那句“敵人”,本應是習以為常,但聽在耳裏,卻令展昭始終心冷。


    他……仍在惱麽……


    蕃兵見白衣飛盜停在牆下,頓時一擁而上圍了過去。


    白玉堂完全無視險情,隻狠狠瞪了站在眾人後麵的展昭。


    “陰險臭貓,敢懵你白五爺?!”


    “展某並無欺騙之意,白兄誤會了。”


    輕一咬牙,咽下喉間苦楚。


    展昭看他精神爍爍,依舊那派傲慢態度,雖對己無禮,但卻教人安心。


    “白兄為何夜闖將軍府?”


    “為何?”


    白玉堂眉間轉過調侃之色,手中酒壇往上一拋,翹起一膝掛坐牆頭,抄手撈回酒壇,竟就在此掀開蓋子,仰頭大大灌上一口壇內美酒,以袖抹去腮下殘酒,朗聲笑道:“喝酒咯!”


    耗子改不了偷習。


    展昭隻好應道:“若要喝酒,何不到城中酒館?”


    白玉堂又自大啖一口,方才舒服地歎了口氣:“好酒!想不到這等偏遠之地居然也有鳳翔橐泉酒——城中酒館賣的都是些青稞酒,喝得白五爺嘴都寡了!聽說隻有這裏才藏有珍釀,自然得賞臉光顧。”


    “白兄你——”


    隻要有他想要之物,便是那森嚴皇宮,他都照闖不誤,更遑論一座由蕃兵把守的大宅。想必白玉堂是完全不知道自己偷的是何家酒釀。


    廝羅在旁更加好奇。


    適才二人交手,他算是見識到中原武功厲害之處,飛騰跳躍有如輕燕,拳掌交鋒能抵十人。展昭眼力過人,武功高強,此已是適才領教。那白衣飛盜輕易逃脫所布陷阱,更在敵困叢中開懷暢飲,視群兵如無物,如此瀟灑氣度亦見所未見。
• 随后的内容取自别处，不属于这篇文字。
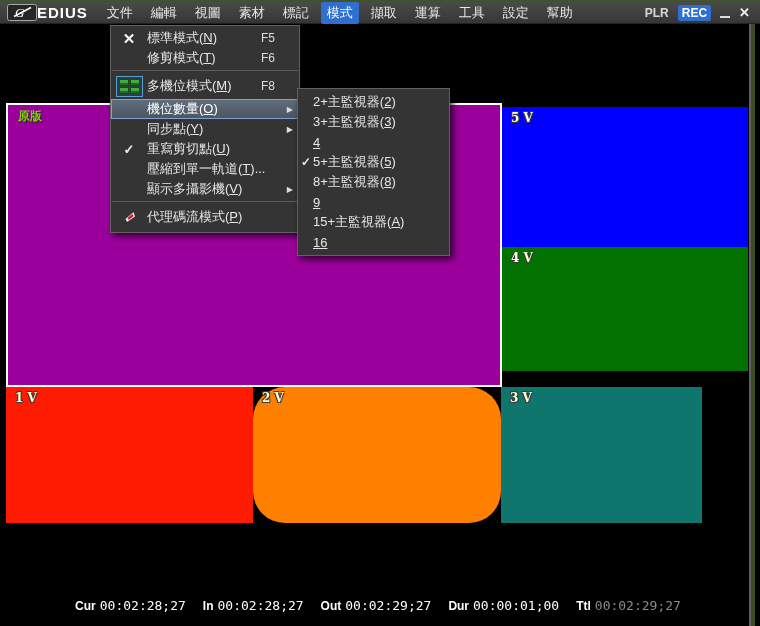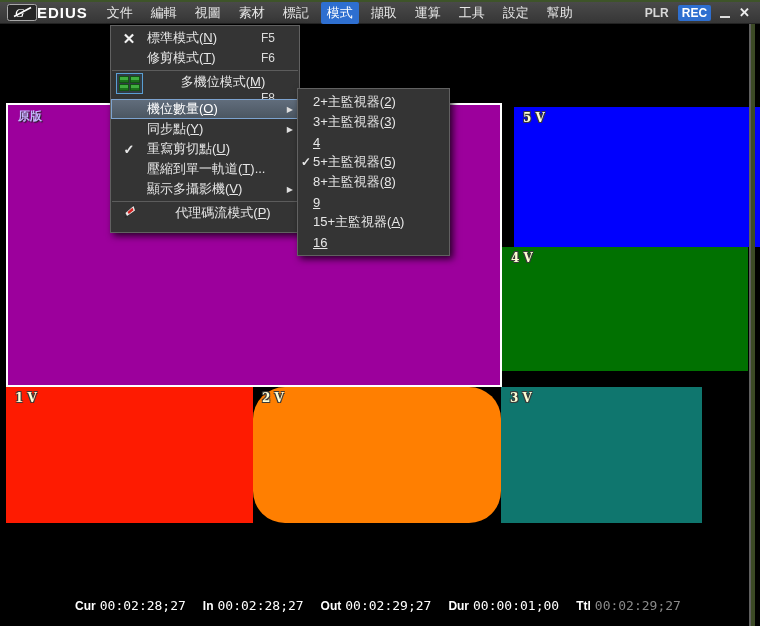"多機位模式(M)" .mrow.tall { flex-direction: column -> none }
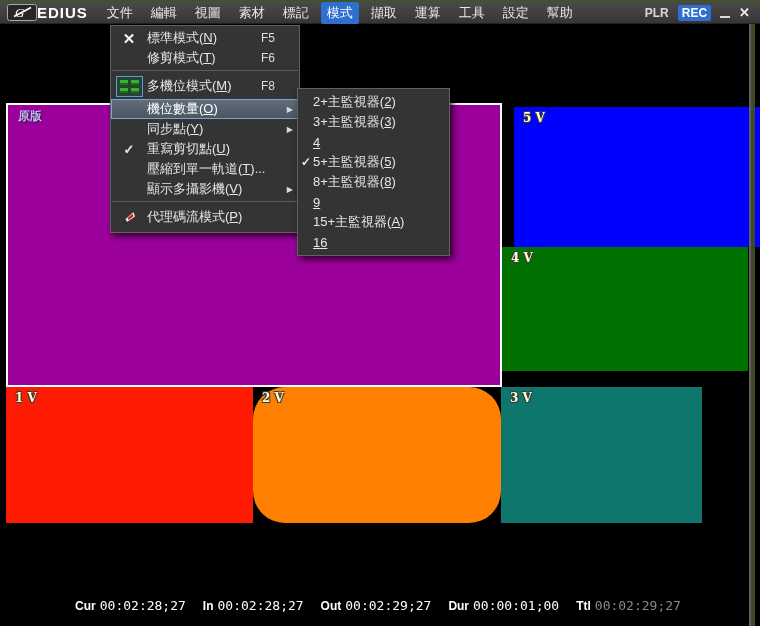"原版" .panel.src .panel-label { color: #c4b5fd -> #84cc16 }
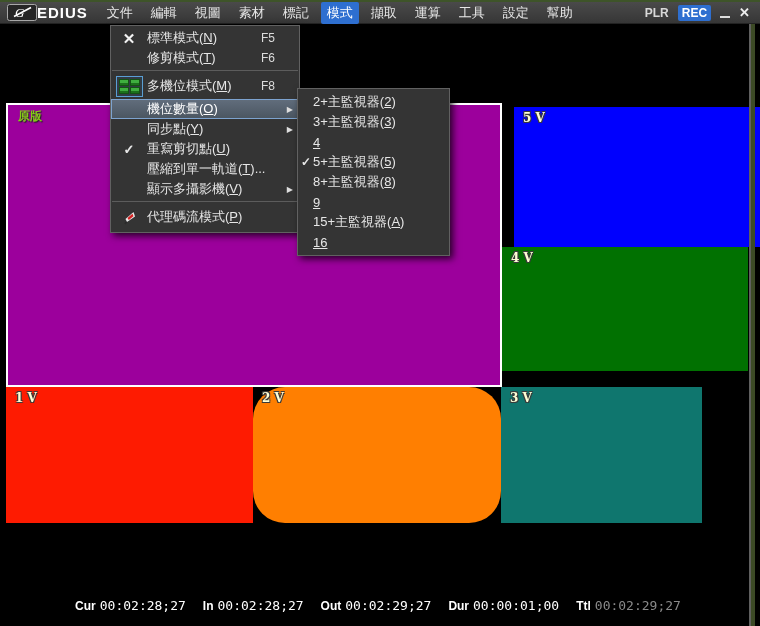"5 V" div.panel { margin-left: 12px -> none }
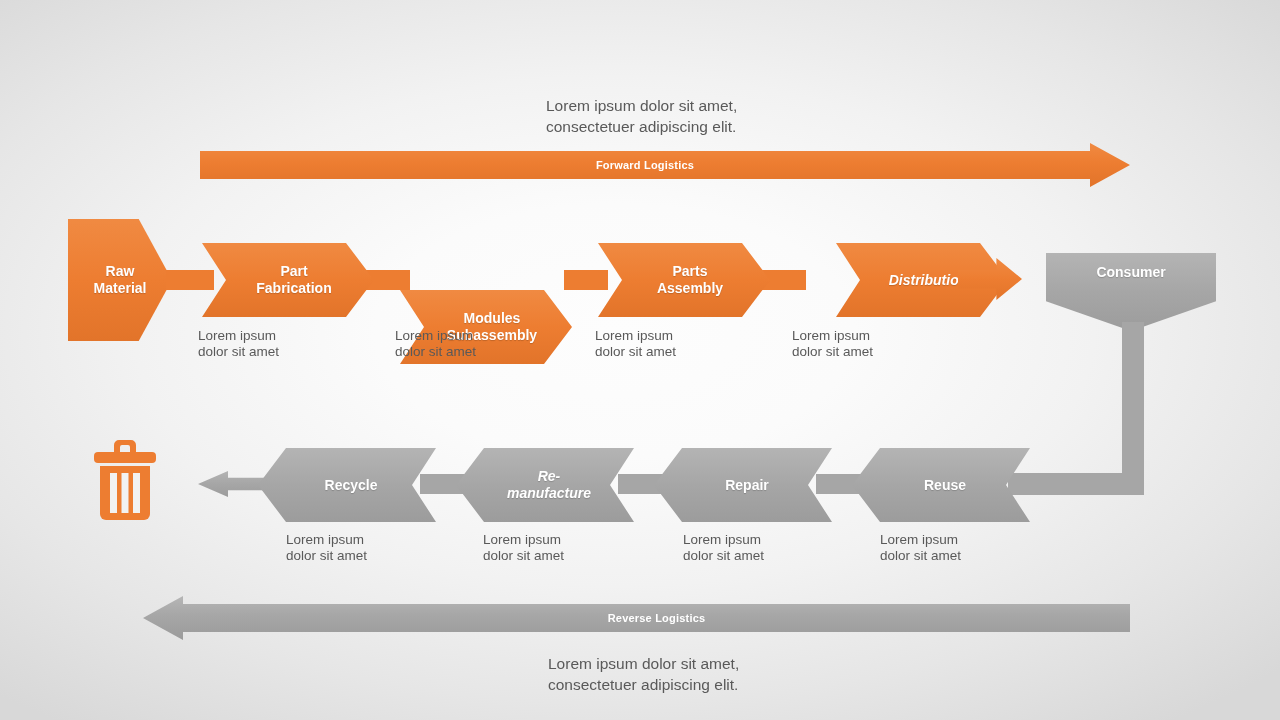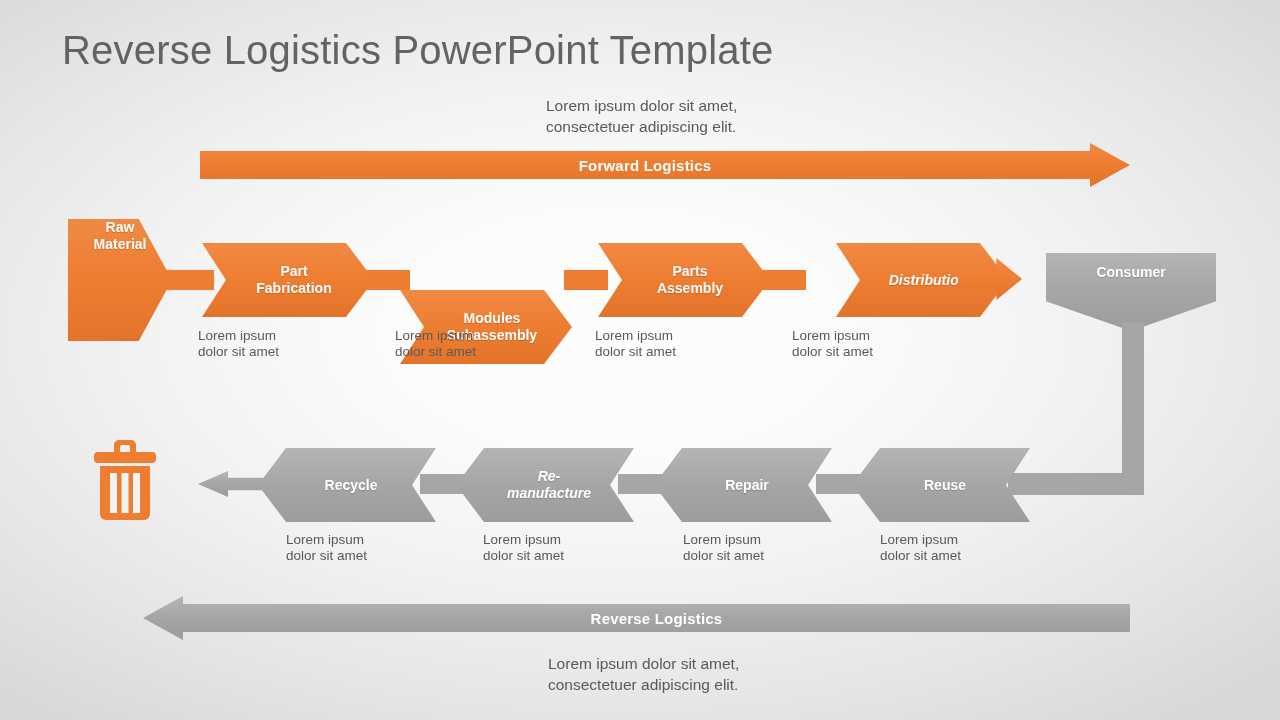"Reverse Logistics PowerPoint Template" div { html: <div>Reverse Logistics PowerPoint Template</div> -> none }
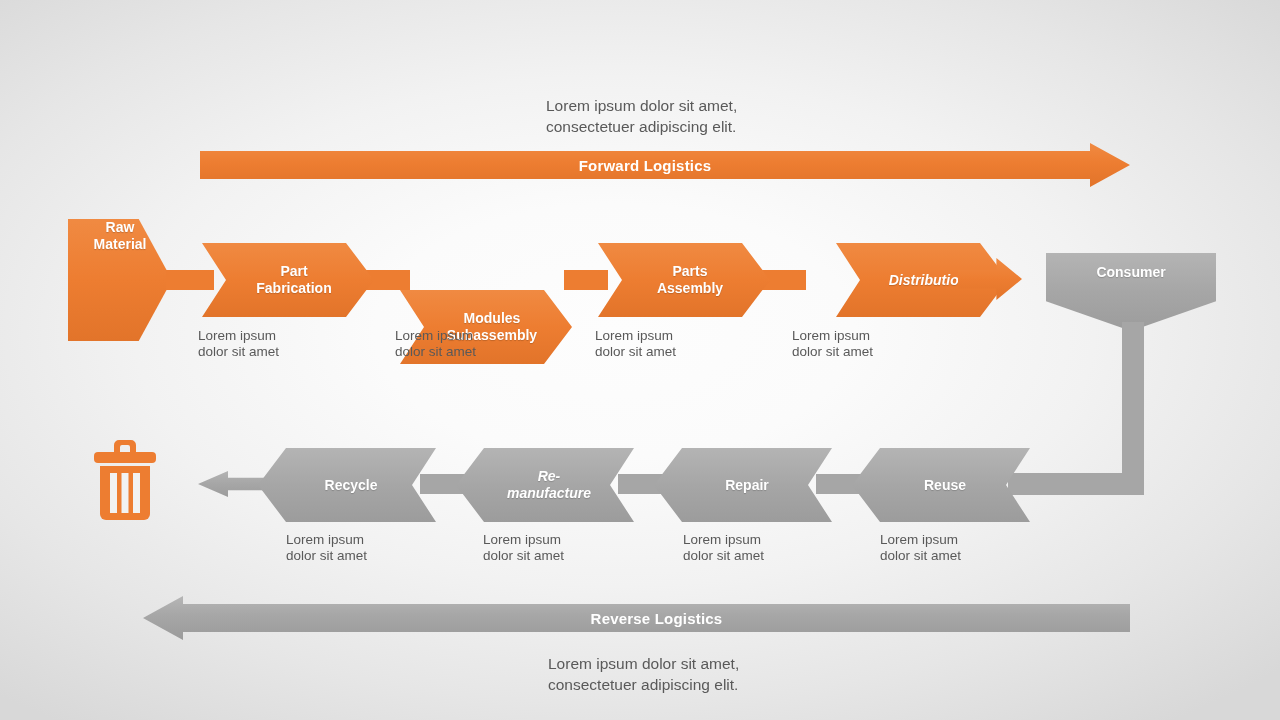"Forward Logistics" .banner { font-size: 15px -> 11px }
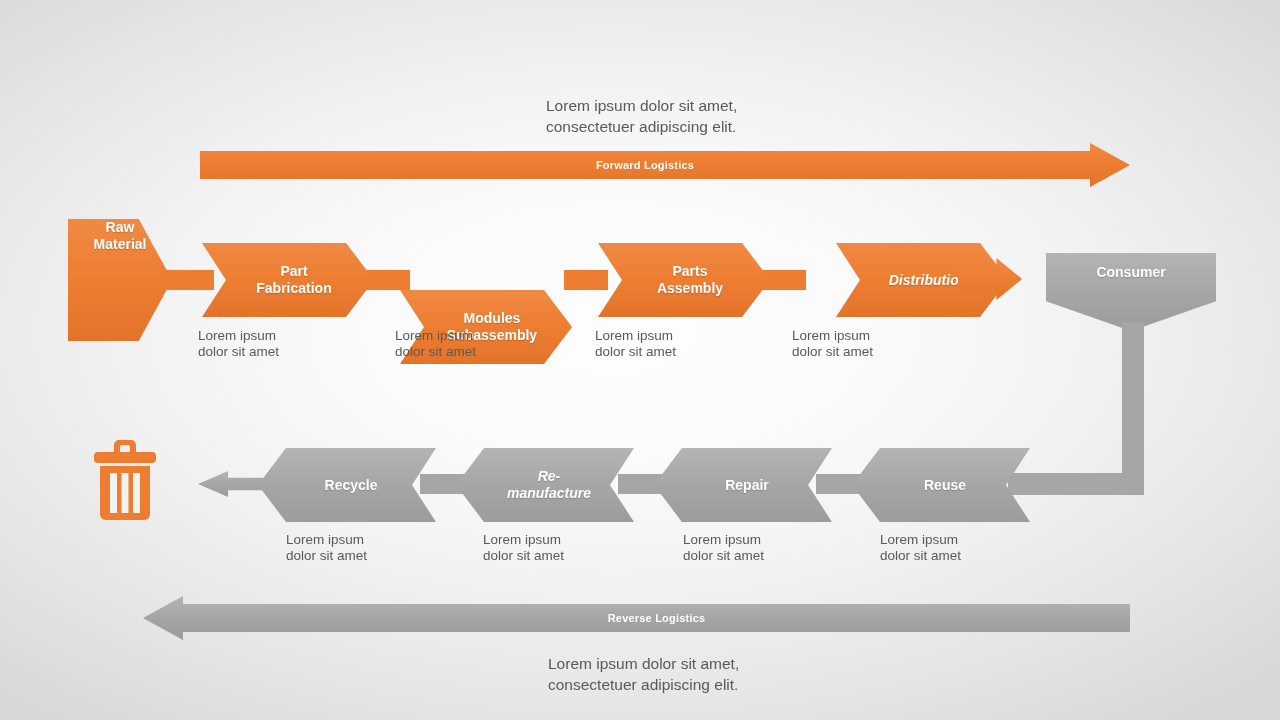"Raw" .pentagon-right { align-items: flex-start -> center }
    兩名中原俠客同現青唐城,實在令他驚歎。蕃人本就喜交朋友,親眼目睹這二人風采,廝羅更是生了結友之心。


    廝羅揮手撤下那群已盡狼狽的蕃兵,親自走到牆下,抬頭與那白玉堂喊話。


    “這位朋友,既然欣賞吾家好酒,不如下來一起喝更有意思!”


    白玉堂吊著腳坐在高高牆上,無聊地看著牆下那個魁梧得像柱子的蕃人,漫笑道:“憑什麽要跟你喝?”


    “吾想與你交個朋友。”


    “朋友?嗬嗬……白某的朋友,通常都是不得好死。”森森的話語雖非刻意,卻無可預兆地狠紮展昭心房。


    親睹知己好友命喪狗頭鍘下……


    那樣的傷害何等刻骨銘心,白玉堂縱是一生灑脫,恐怕亦難輕易忘懷……


    展昭下意識地抿嘴咬牙,臉上苦色隱在黑暗之中。


    廝羅不明所以,拍胸笑道:“吾已死過好幾次,有怕什麽?”


    “哦?”白玉堂劍眉輕挑,對這個豪爽蕃人有了些興趣,“那你是不計較這幾壇美酒的事咯?”


    “朋友要喝,吾不吝嗇。”


    “那好!白玉堂就卻之不恭了!”說罷,白影一起,幾個起落消失在茫茫夜色之中。


    “白兄!”


    展昭喚之不及,連忙轉身向廝羅拱手道:“展昭有事,先行告退。”


    說罷,施展輕功追了過去。


    廝羅看著二人刹那間已遠去的身影,輕歎中多少有了些遺憾。


    展昭並不知道自己為什麽要追上白玉堂,亦不知道追上之後要與他說些什麽,隻是此一刻,他卻不想再自視線中惘失那抹白影。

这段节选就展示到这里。